Task directions
Copy every line in the records below that contains the word "Where".

Data records

-*-*-

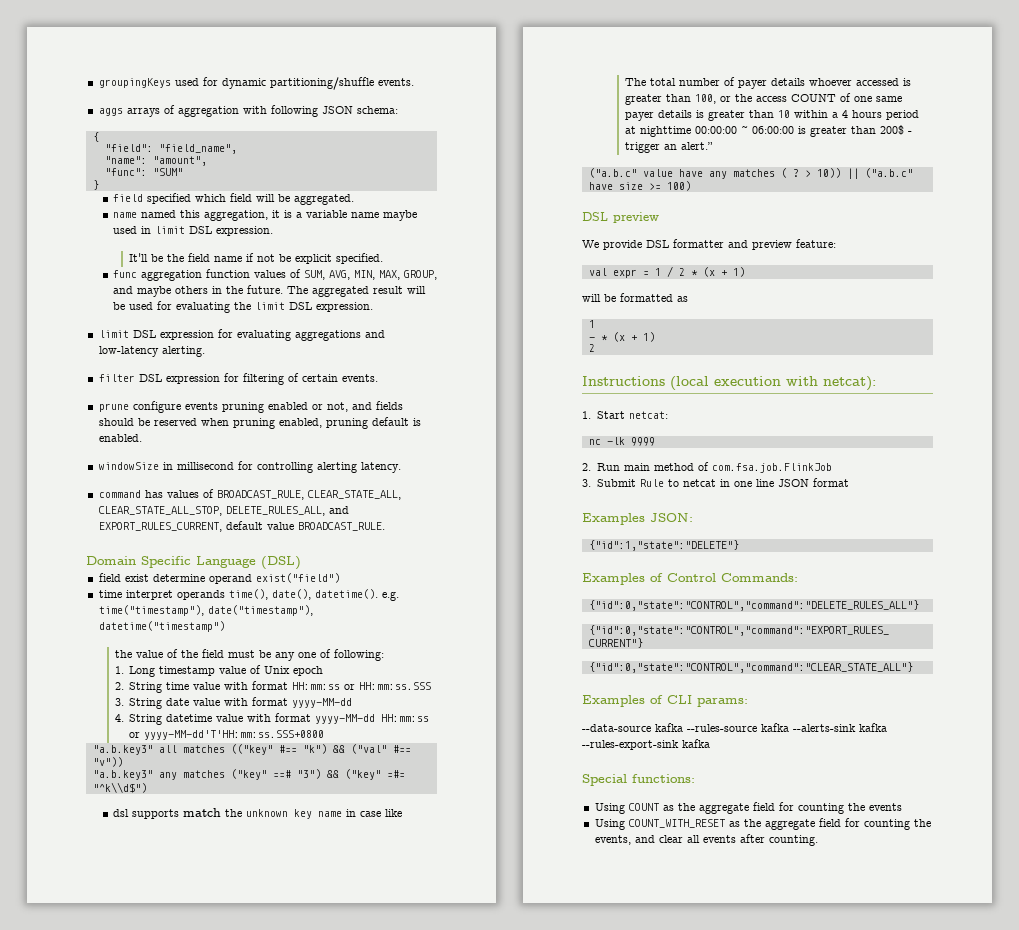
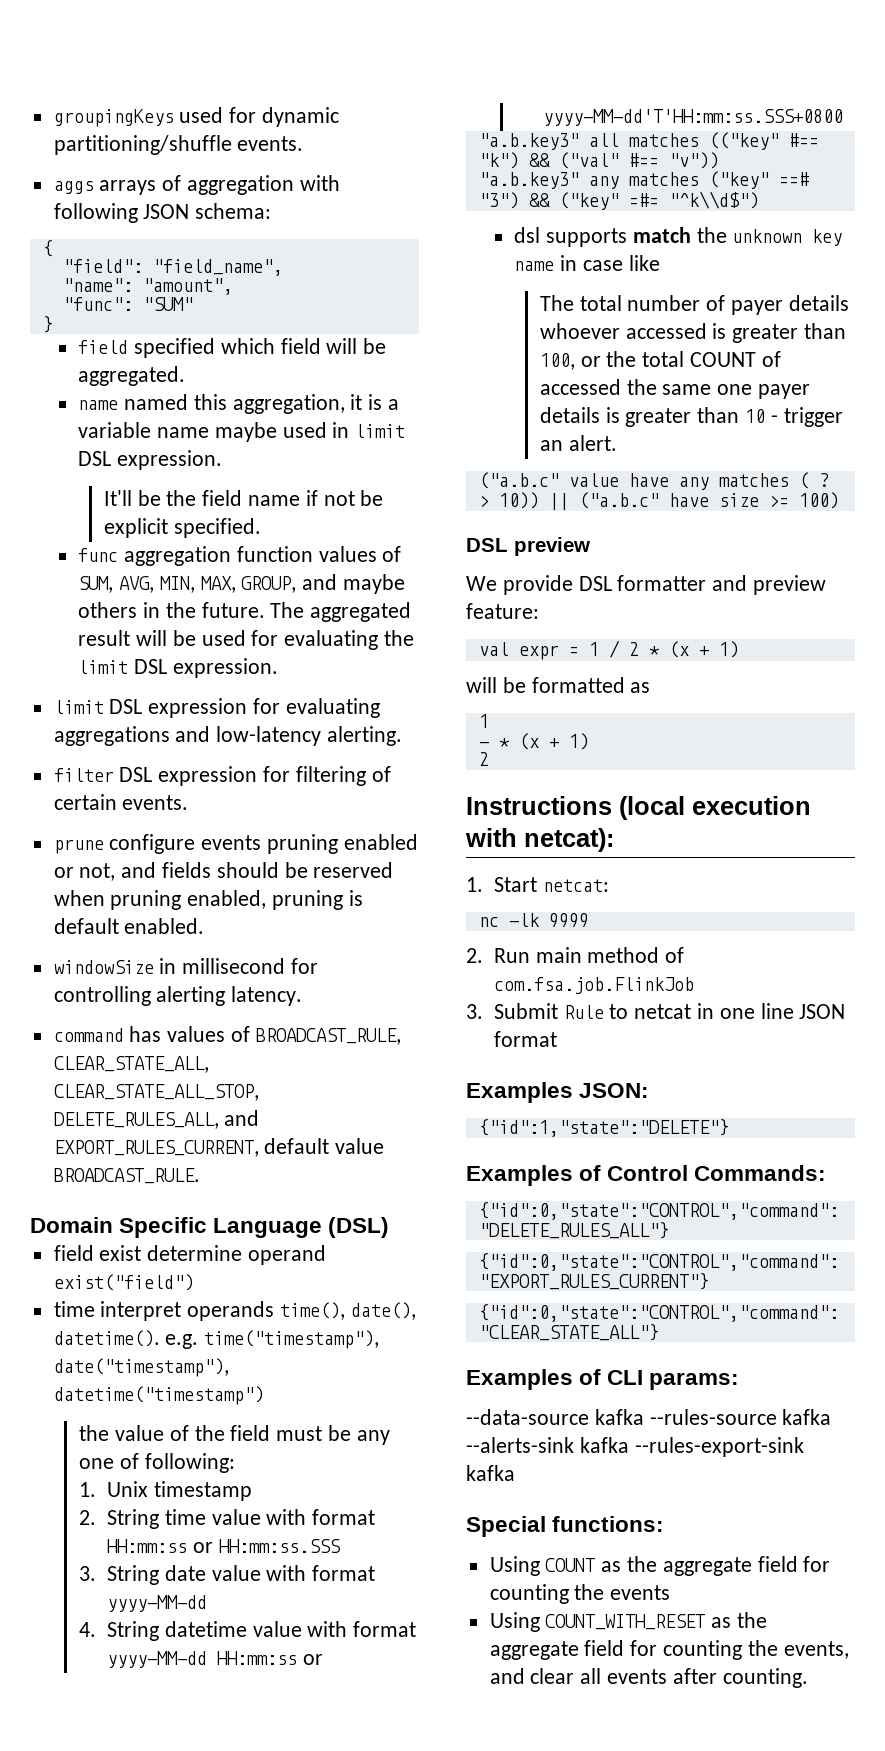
[371,417,421,426] default is -> [348,890,363,906] [53,918,119,934] is default
[129,666,156,677] Long -> [106,1481,148,1497] Unix
[219,665,324,676] value of Unix epoch -> (252, 1491) none
[756,96,788,102] access -> [642,351,685,367] total
[854,96,903,102] one same -> [539,379,753,395] accessed the same one
[794,110,920,120] [625,125,905,137] within a 4 hours period at nighttime 00:00:00 ~ 06:00:00 is greater than 200$ -> (766, 416) none
[681,142,714,150] alert.” -> [568,435,617,451] alert.

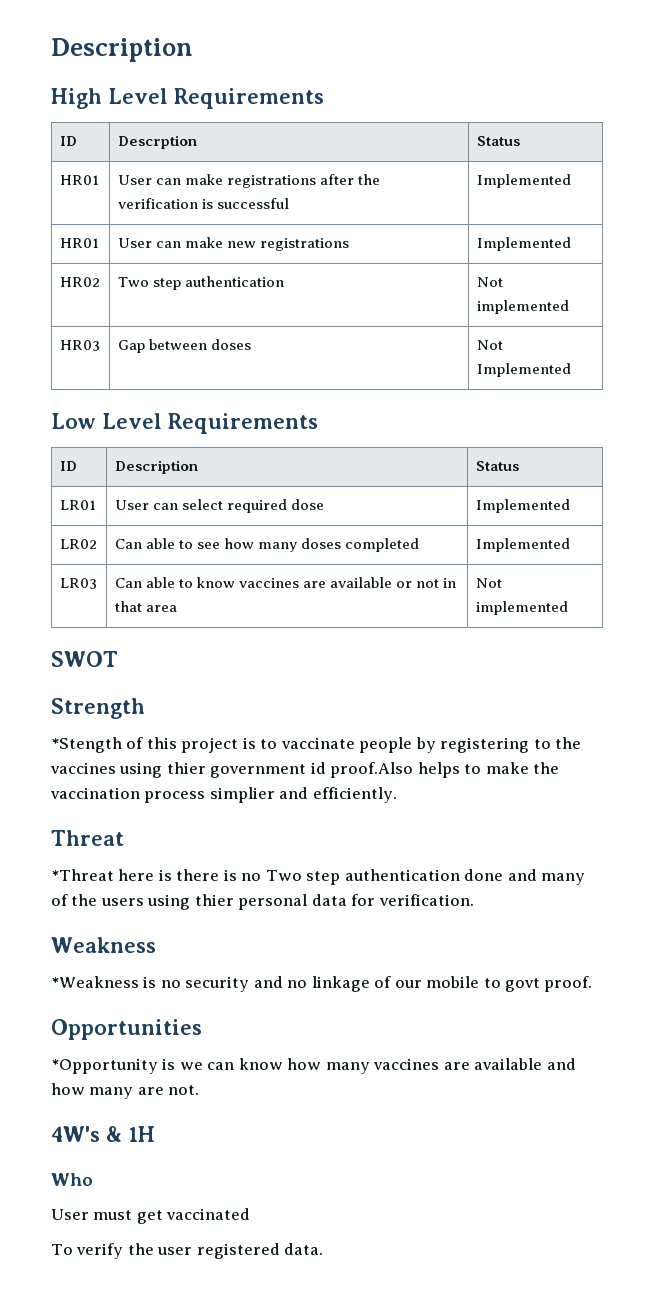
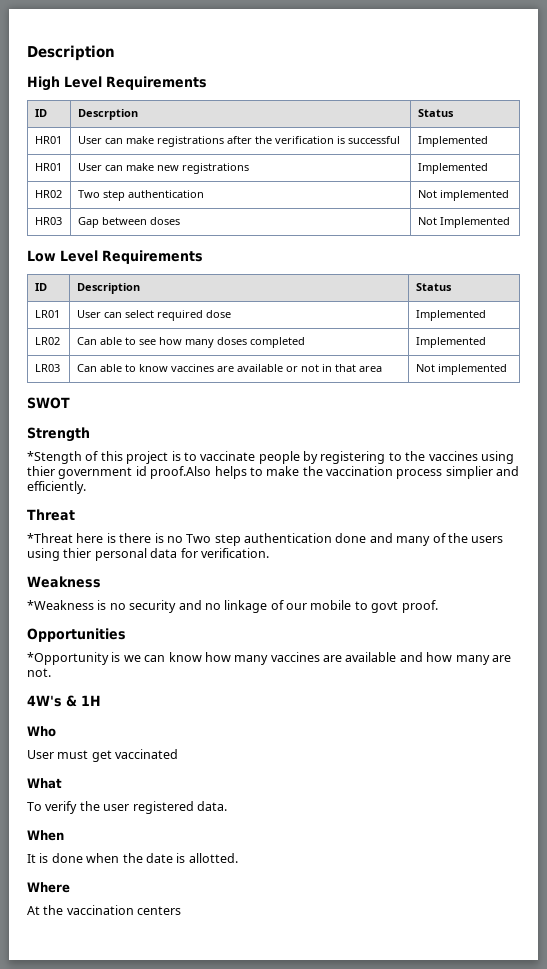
(251, 1214) none -> [27,778,62,789] // What
(324, 1249) none -> [27,830,64,841] [27,853,238,863] [27,882,70,893] [27,905,182,915] // When // It is done when the date is allotted. // Where // At the vaccination centers

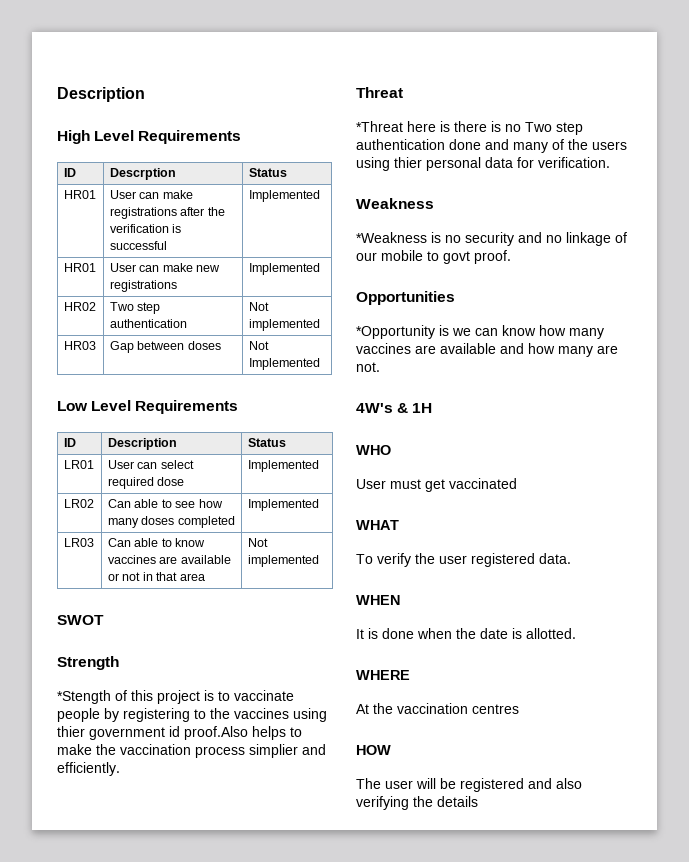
[27,726,56,737] Who -> [356,445,391,455] WHO
[27,778,62,789] What -> [356,520,399,530] WHAT
[27,830,64,841] When -> [356,595,400,605] WHEN
[27,882,70,893] Where -> [356,670,410,680] WHERE
[137,906,182,915] centers -> [472,704,519,714] [356,745,391,755] [356,778,582,792] [356,796,478,810] centres // HOW // The user will be registered and also verifying the details

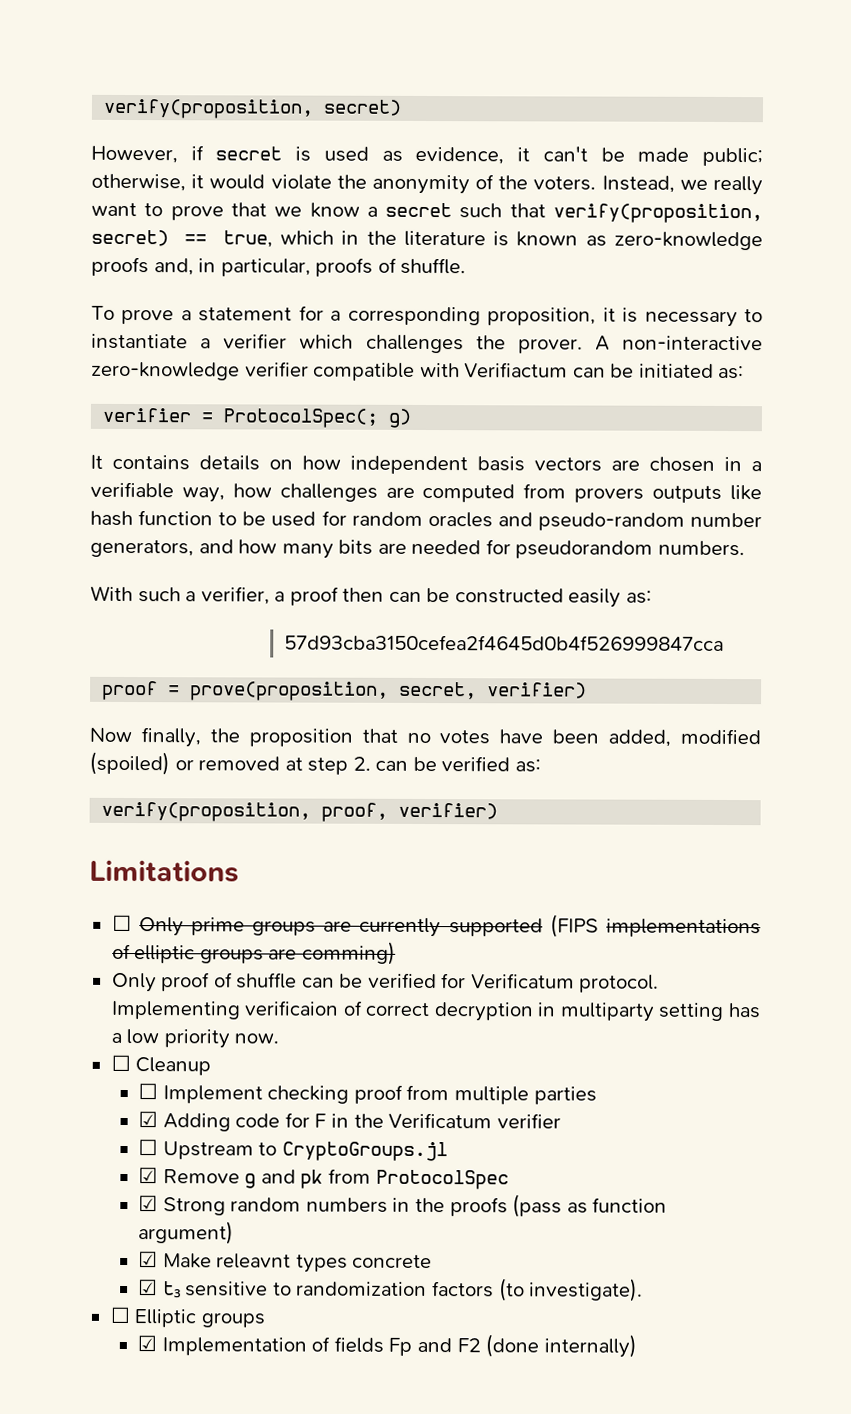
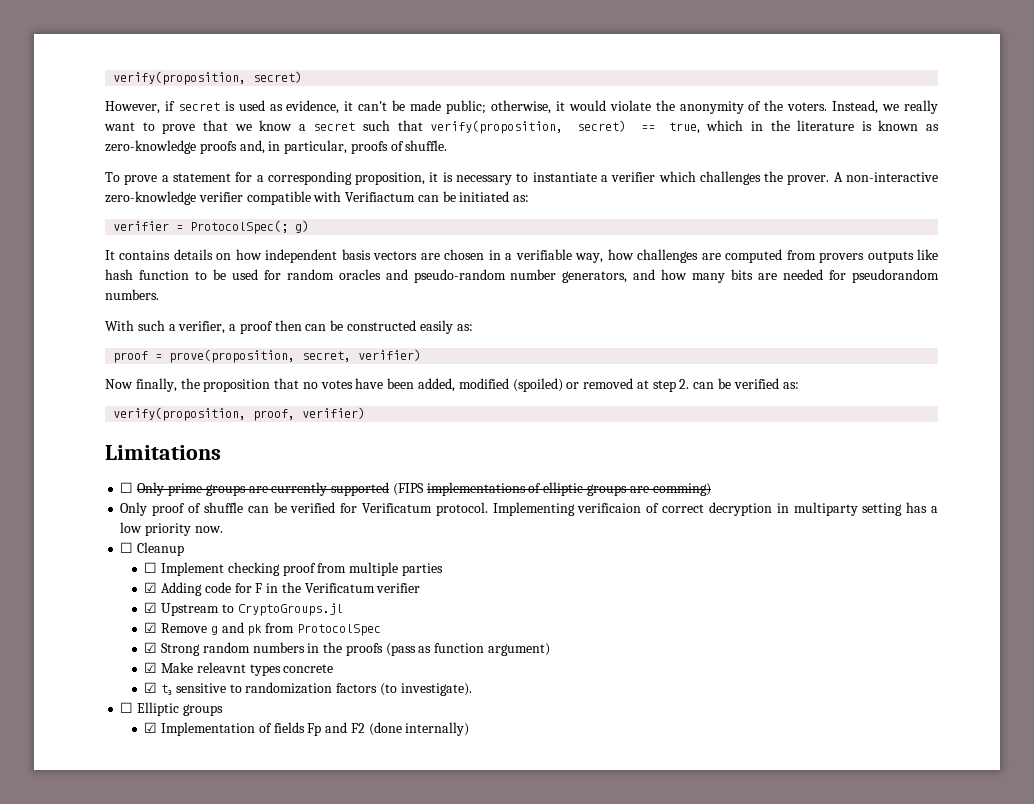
[284,634,725,651] // 57d93cba3150cefea2f4645d0b4f526999847cca -> (473, 327) none
[138,1139,159,1156] ☐ -> [144,602,158,613] ☑

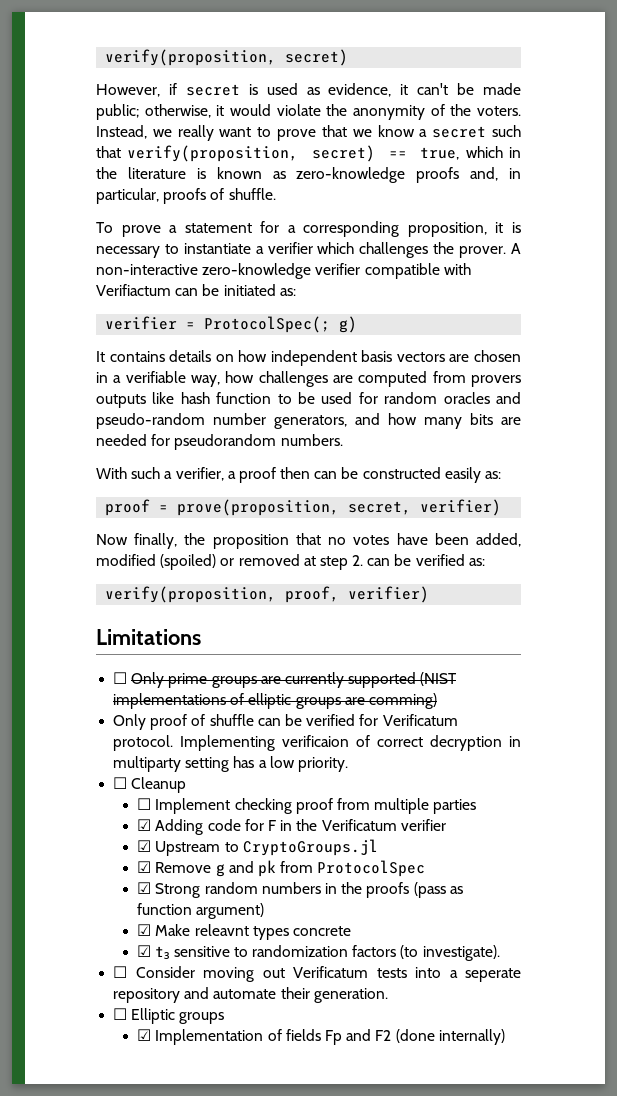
[392,483,424,496] (FIPS -> [420,672,458,686] (NIST
[145,523,223,536] priority now. -> [297,757,348,772] priority.
(472, 689) none -> [113,966,521,982] [113,987,388,1003] // ☐ Consider moving out Verificatum tests into a seperate repository and automate their generation.

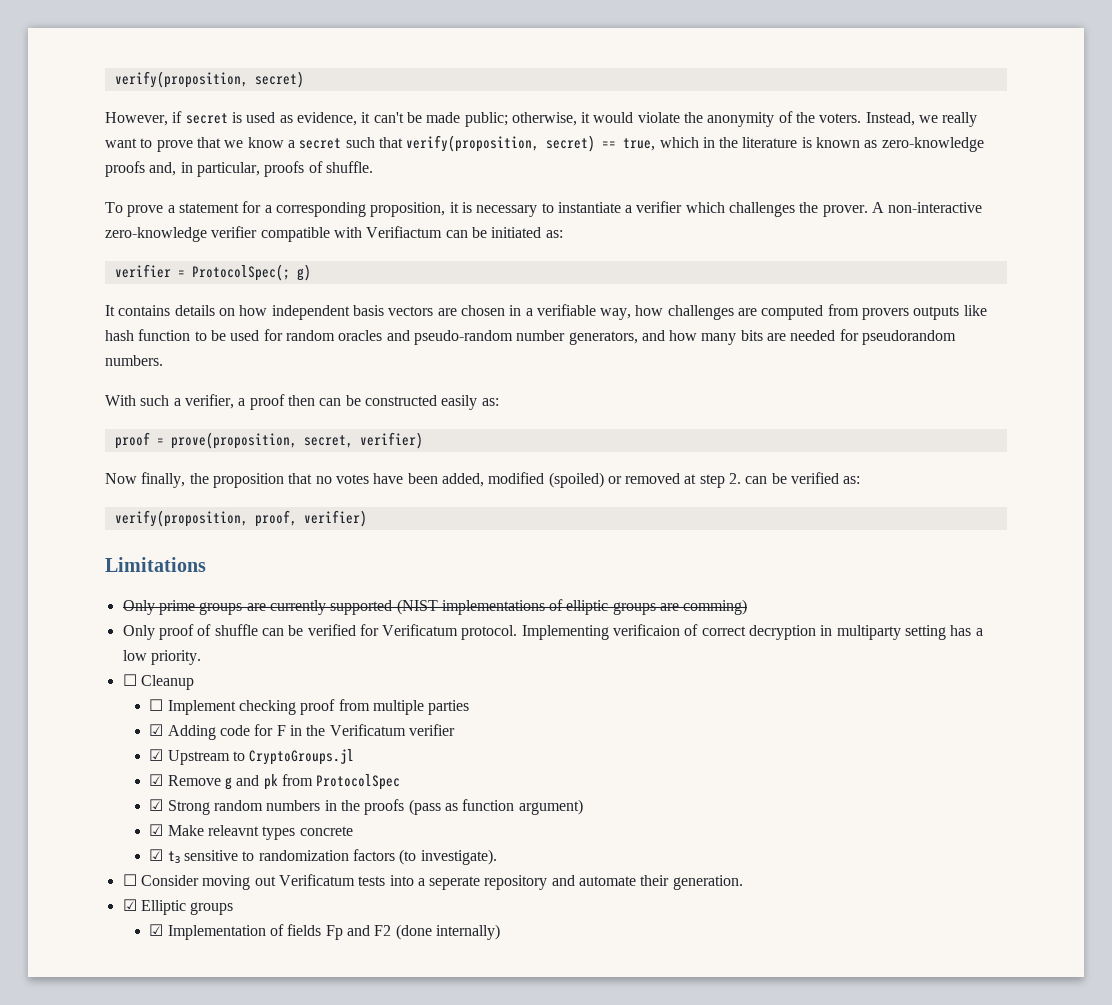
[113,672,128,684] ☐ -> (206, 564) none
[113,1008,128,1020] ☐ -> [122,899,137,911] ☑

-*-*-

Solution to this exercise
(324, 1249) none -> [27,830,64,841] [27,853,238,863] [27,882,70,893] [27,905,182,915] // When // It is done when the date is allotted. // Where // At the vaccination centers
[27,882,70,893] Where -> [356,670,410,680] WHERE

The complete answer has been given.